White, relatively clean smoke billows from a stack that belched coal soot from the early '30s until 1962, when oil burning furnaces were installed to feed Proctor's campus-wide steam plant. That soot was black, too.
The decision to install a central steam system, like the decision to burn coal (delivered inexpensively by the Northern Rail that serviced Andover) and--later--oil, was a response to economic realities (opportunities). In the '30s and '40s, Proctor students delivered that coal by truck from the train station off Lawrence Street, another necessity dictated by economic realities and opportunities.
Over the years, the economic benefits of the central steam plant prompted its expansion. New buildings are now hooked to it (excepting Peabody, which is built over ledge and has geothermic wells,) and we even ran pipes clear across campus to retrofit the Field House and Learning Center for steam.
In response to societal demand, technologies and government-inspired incentives are increasingly making environmentally sound opportunities affordable, and even economically advantageous. In 2008, we supplemented the 1962 oil furnaces with the Walt Wright'49 Biomass Plant, which operates at approximately 700% greater efficiency. In one week, the plant burns almost 100 tons of locally harvested wood chips, which cost approximately the same as one day's worth of #4 oil. And it's much cleaner. Twenty-one buildings are heated by wood chips today.
2008 was also the year we adopted a student-inspired
Environmental Mission Statement that boldly calls for sustainability and a carbon-neutral campus.
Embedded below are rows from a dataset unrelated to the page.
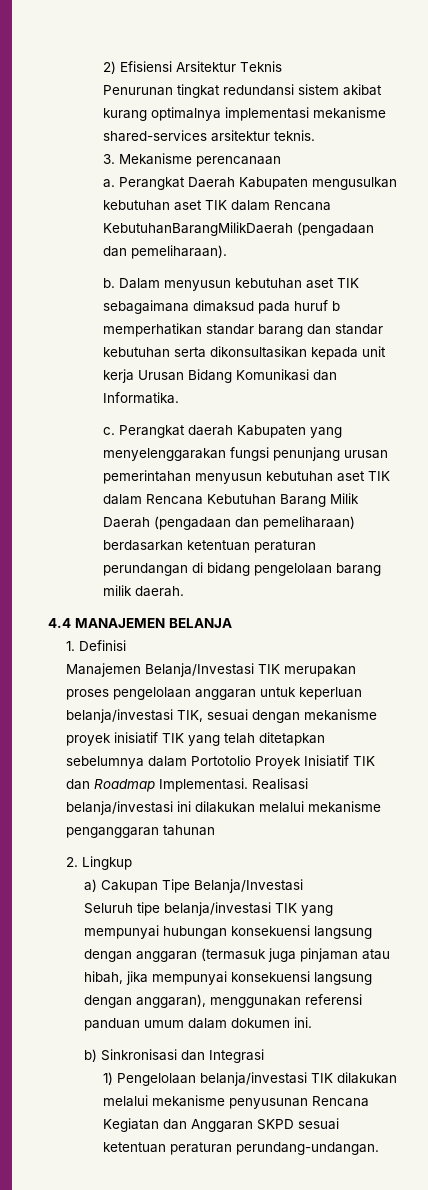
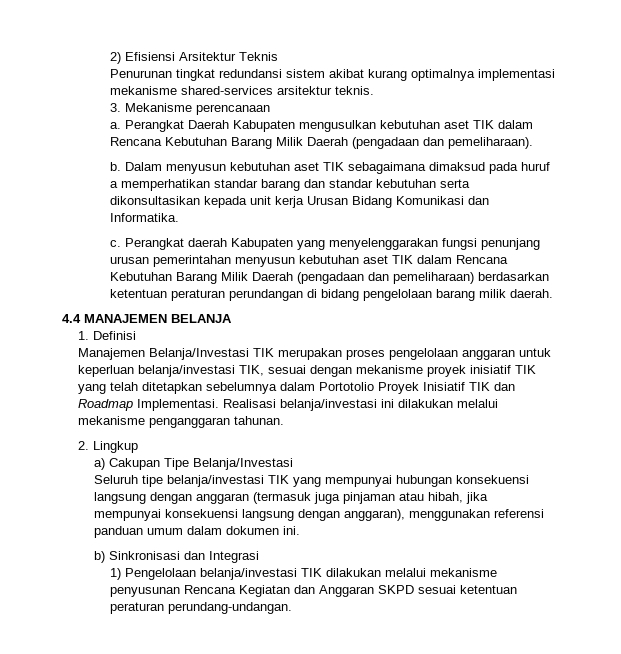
- Perangkat Daerah Kabupaten mengusulkan kebutuhan aset TIK dalam Rencana KebutuhanBarangMilikDaerah (pengadaan dan pemeliharaan).
+ Perangkat Daerah Kabupaten mengusulkan kebutuhan aset TIK dalam Rencana Kebutuhan Barang Milik Daerah (pengadaan dan pemeliharaan).
- Dalam menyusun kebutuhan aset TIK sebagaimana dimaksud pada huruf b memperhatikan standar barang dan standar kebutuhan serta dikonsultasikan kepada unit kerja Urusan Bidang Komunikasi dan Informatika.
+ Dalam menyusun kebutuhan aset TIK sebagaimana dimaksud pada huruf a memperhatikan standar barang dan standar kebutuhan serta dikonsultasikan kepada unit kerja Urusan Bidang Komunikasi dan Informatika.
- Realisasi belanja/investasi ini dilakukan melalui mekanisme penganggaran tahunan
+ Realisasi belanja/investasi ini dilakukan melalui mekanisme penganggaran tahunan.

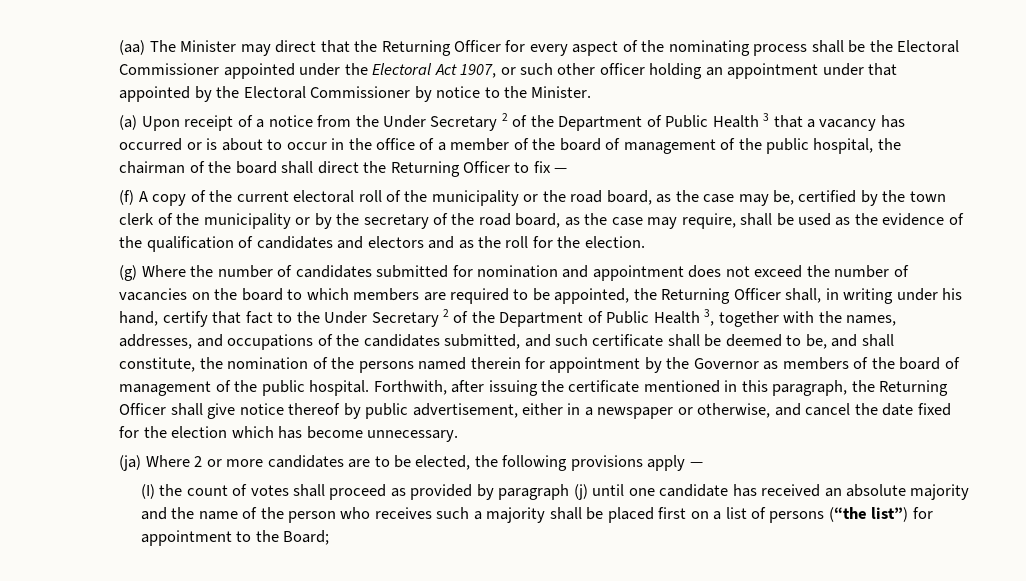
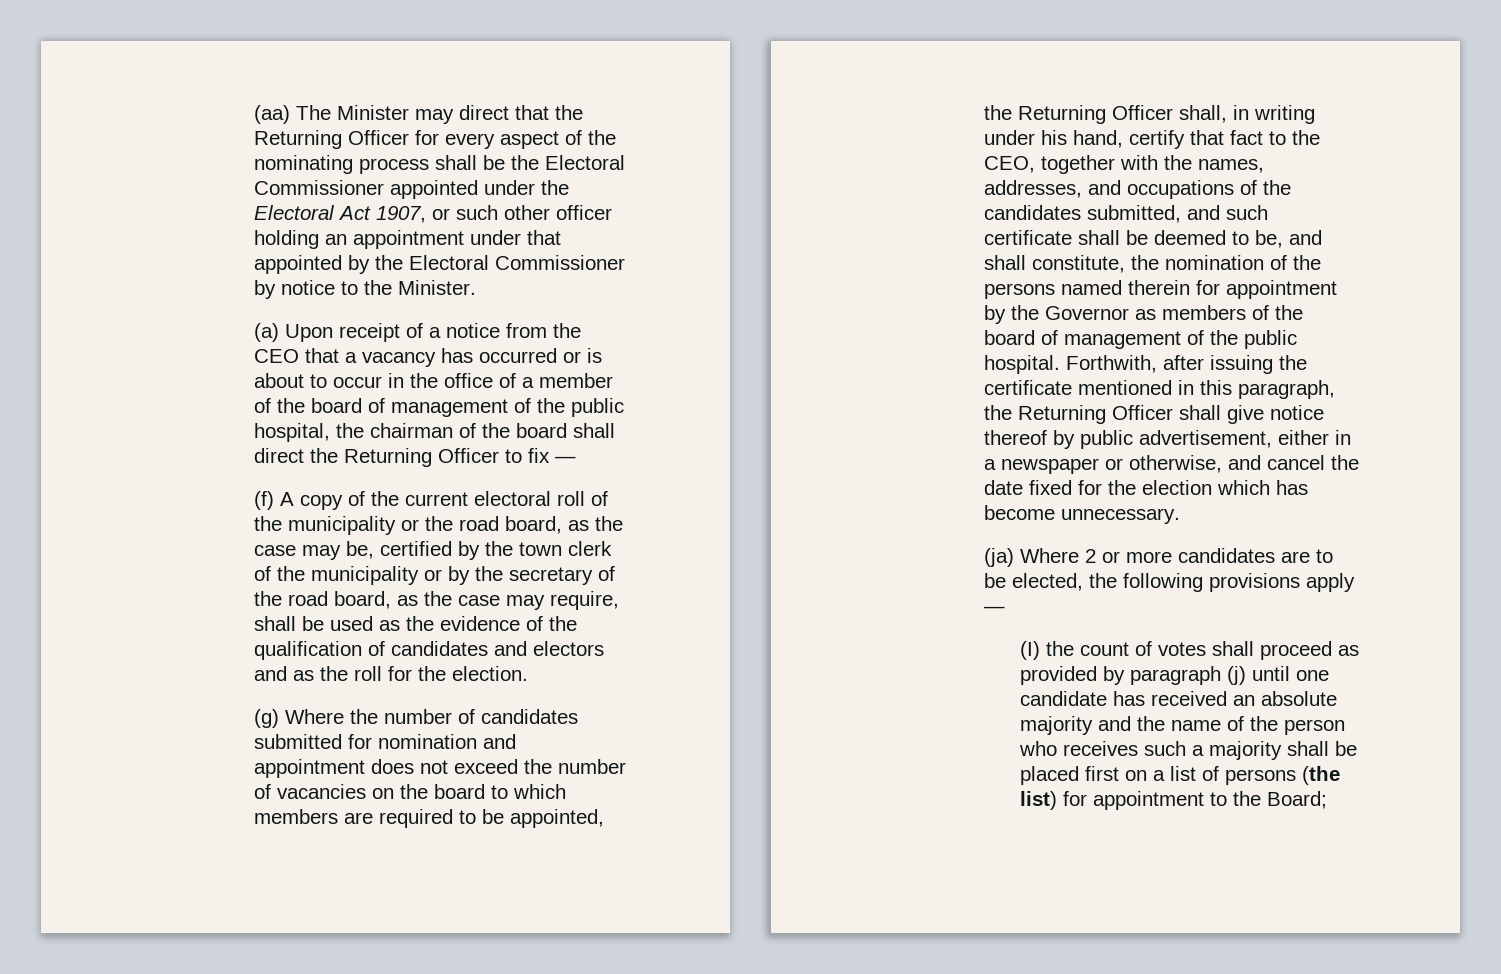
- (a) Upon receipt of a notice from the Under Secretary 2 of the Department of Public Health 3 that a vacancy has occurred or is about to occur in the office of a member of the board of management of the public hospital, the chairman of the board shall direct the Returning Officer to fix —
+ (a) Upon receipt of a notice from the CEO that a vacancy has occurred or is about to occur in the office of a member of the board of management of the public hospital, the chairman of the board shall direct the Returning Officer to fix —
- (g) Where the number of candidates submitted for nomination and appointment does not exceed the number of vacancies on the board to which members are required to be appointed, the Returning Officer shall, in writing under his hand, certify that fact to the Under Secretary 2 of the Department of Public Health 3, together with the names, addresses, and occupations of the candidates submitted, and such certificate shall be deemed to be, and shall constitute, the nomination of the persons named therein for appointment by the Governor as members of the board of management of the public hospital.
+ (g) Where the number of candidates submitted for nomination and appointment does not exceed the number of vacancies on the board to which members are required to be appointed, the Returning Officer shall, in writing under his hand, certify that fact to the CEO, together with the names, addresses, and occupations of the candidates submitted, and such certificate shall be deemed to be, and shall constitute, the nomination of the persons named therein for appointment by the Governor as members of the board of management of the public hospital.
- (I) the count of votes shall proceed as provided by paragraph (j) until one candidate has received an absolute majority and the name of the person who receives such a majority shall be placed first on a list of persons (“the list”) for appointment to the Board;
+ (I) the count of votes shall proceed as provided by paragraph (j) until one candidate has received an absolute majority and the name of the person who receives such a majority shall be placed first on a list of persons (the list) for appointment to the Board;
Today, economics enable us to celebrate an exciting milestone in the environmental story. In assembly, we enacted a ceremonial "cable cutting" (instead of a ribbon cutting; we're severing dependence on the power grid) to observe the activation of the region's largest rooftop solar array atop the Wilkins Meeting House.
Two hundred and seventy-three U.S.-made Suniva 260-watt mono-crystalline photo-voltaic modules will now generate 90,000 kilowatt hours of electricity a year, offsetting 139,000 pounds of carbon that would otherwise be pumped into the atmosphere. The juice feeds 29 buildings off the North Street power extension. I don't pretend to understand all of the incentives that make this system economically feasible, but Proctor doesn't own the solar array.
ReVision Energy of Exeter, NH installed it; they own it, and they sell the power to the electric company. Proctor benefits from affordable electricity, educational opportunities, environmental responsibility, and we can purchase the entire system at an affordable cost in seven years. The panels have an expected thirty-year lifespan. Below, Steve Condon of ReVision is interviewed for a video spot.
A flatscreen TV monitor over the interior entrance to the Wilkins Meeting House provides continuous readings on the function of the array, and you can join the fun by clicking
http://www.solrenview.com and hit "Switch to New Look." Let the sun shine!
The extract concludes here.